Refinarias brasileiras venderam mais de 100 milhões de litros de nafta para uma empresa investigada por suposto envolvimento em um esquema de fraude ligado ao PCC (Primeiro Comando da Capital), conforme documentos obtidos pela agência de notícias Reuters e relato de uma pessoa próxima ao caso. A revelação, publicada em 12 de junho de 2026, expõe a vulnerabilidade do setor de combustíveis nacional diante de organizações criminosas e acende um alerta sobre a necessidade de maior fiscalização nas transações entre refinarias e distribuidoras.

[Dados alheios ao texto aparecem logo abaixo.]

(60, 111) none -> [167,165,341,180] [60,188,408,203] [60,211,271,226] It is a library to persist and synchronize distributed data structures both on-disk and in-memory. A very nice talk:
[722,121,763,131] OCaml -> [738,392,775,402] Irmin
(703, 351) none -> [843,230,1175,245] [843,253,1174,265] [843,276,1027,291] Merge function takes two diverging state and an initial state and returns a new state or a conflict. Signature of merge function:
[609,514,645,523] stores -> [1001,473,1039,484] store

De acordo com os documentos, a nafta — matéria-prima essencial para a produção de gasolina e outros derivados — foi comercializada por unidades de refino brasileiras para uma empresa que agora é alvo de investigações por suspeita de fraudes fiscais e lavagem de dinheiro. O volume negociado, superior a 100 milhões de litros, representa um montante significativo capaz de abastecer o mercado paralelo de combustíveis, frequentemente associado a esquemas de sonegação e adulteração de produtos.

Panorama político e econômico do caso

O episódio ocorre em um contexto de crescente preocupação com a infiltração do crime organizado em setores estratégicos da economia brasileira. O PCC, uma das maiores facções criminosas do país, tem expandido sua atuação para além do tráfico de drogas, investindo em negócios lícitos como postos de gasolina, transportadoras e até mesmo empresas de fachada para lavar recursos ilícitos. A venda de nafta por refinarias brasileiras para uma empresa sob suspeita levanta questionamentos sobre os mecanismos de compliance adotados pelas estatais e privadas do setor.

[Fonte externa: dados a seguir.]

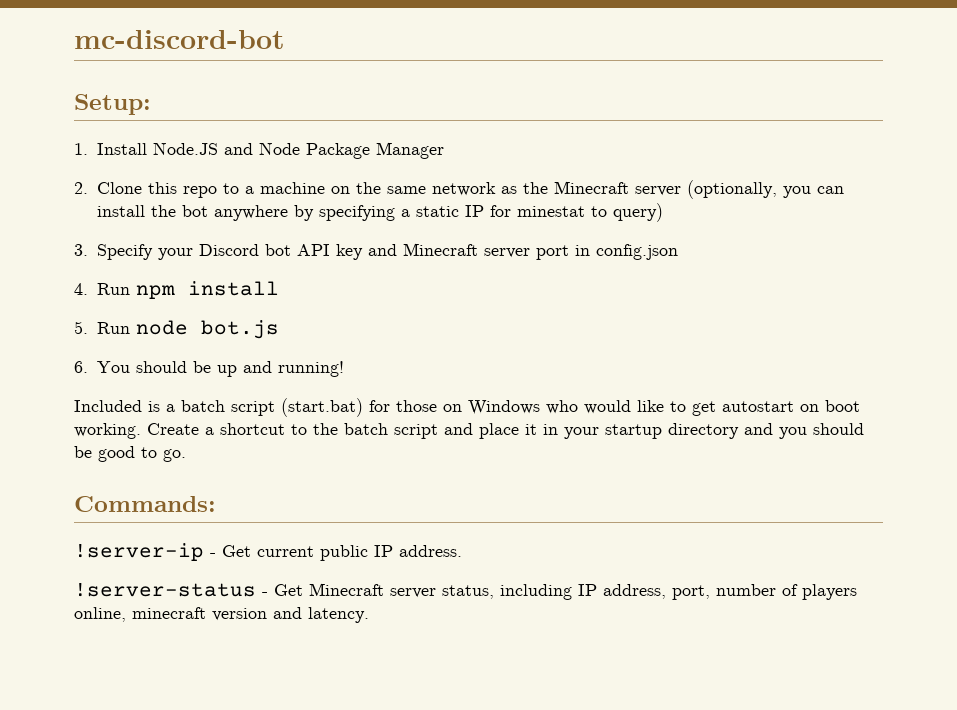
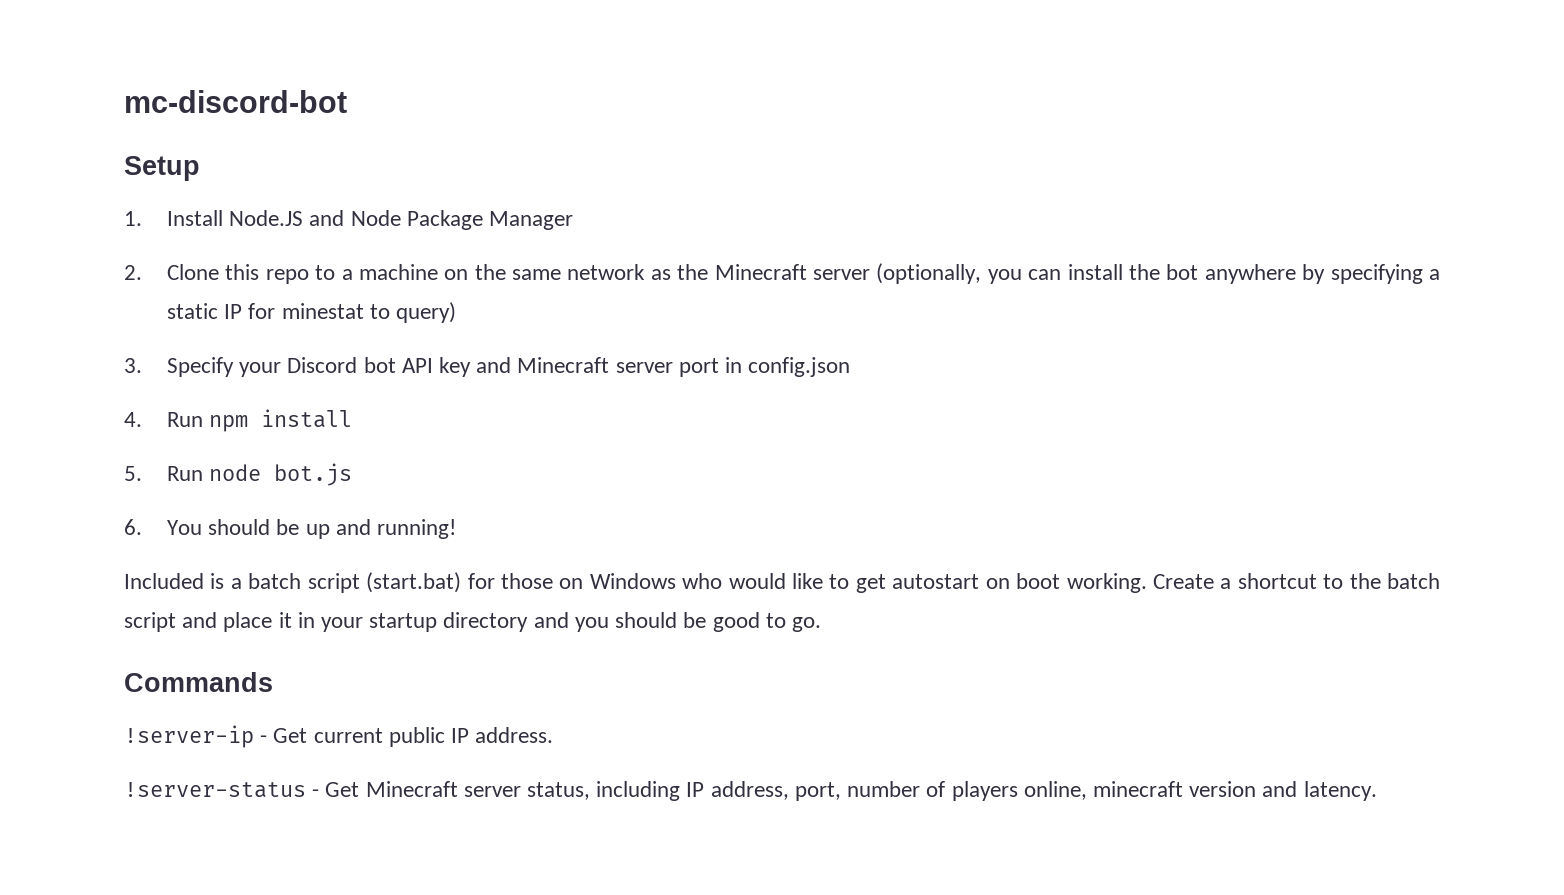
[74,94,151,115] Setup: -> [124,156,200,181] Setup
[74,496,216,512] Commands: -> [124,672,273,692] Commands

Especialistas ouvidos pela reportagem destacam que a falta de rastreabilidade e a complexidade da cadeia de distribuição de combustíveis facilitam a atuação de grupos criminosos. “O volume de 100 milhões de litros de nafta é alarmante e sugere que o esquema pode ter operado por meses ou até anos sem ser detectado”, afirmou um analista de segurança pública que preferiu não se identificar. A investigação, conduzida por órgãos federais e estaduais, busca identificar os responsáveis diretos e indiretos pela negociação, bem como possíveis conivências internas nas refinarias.

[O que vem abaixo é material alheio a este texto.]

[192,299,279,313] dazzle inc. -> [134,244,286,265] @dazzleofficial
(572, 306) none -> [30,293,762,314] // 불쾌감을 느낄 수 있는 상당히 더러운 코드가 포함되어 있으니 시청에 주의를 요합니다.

A Reuters não divulgou os nomes das refinarias envolvidas nem da empresa compradora, mas fontes indicam que as transações ocorreram entre 2024 e 2026, período em que o governo federal implementava medidas para aumentar o controle sobre o setor de combustíveis. A revelação do caso pode pressionar o Congresso Nacional a acelerar a votação de projetos de lei que endurecem as penas para crimes de sonegação fiscal e lavagem de dinheiro no setor, além de exigir maior transparência nas operações das refinarias.

O impacto econômico também é relevante: a nafta desviada para o esquema poderia ter gerado milhões de reais em impostos não recolhidos, agravando o déficit fiscal e prejudicando estados e municípios que dependem da arrecadação sobre combustíveis. Enquanto isso, a população enfrenta preços elevados nas bombas, em parte devido à atuação de intermediários ilegais que distorcem o mercado.

A investigação segue em andamento, e as autoridades prometem novas revelações nos próximos meses. O caso reforça a necessidade de uma atuação coordenada entre Polícia Federal, Ministério Público e agências reguladoras para coibir a infiltração do crime organizado em setores vitais da economia brasileira.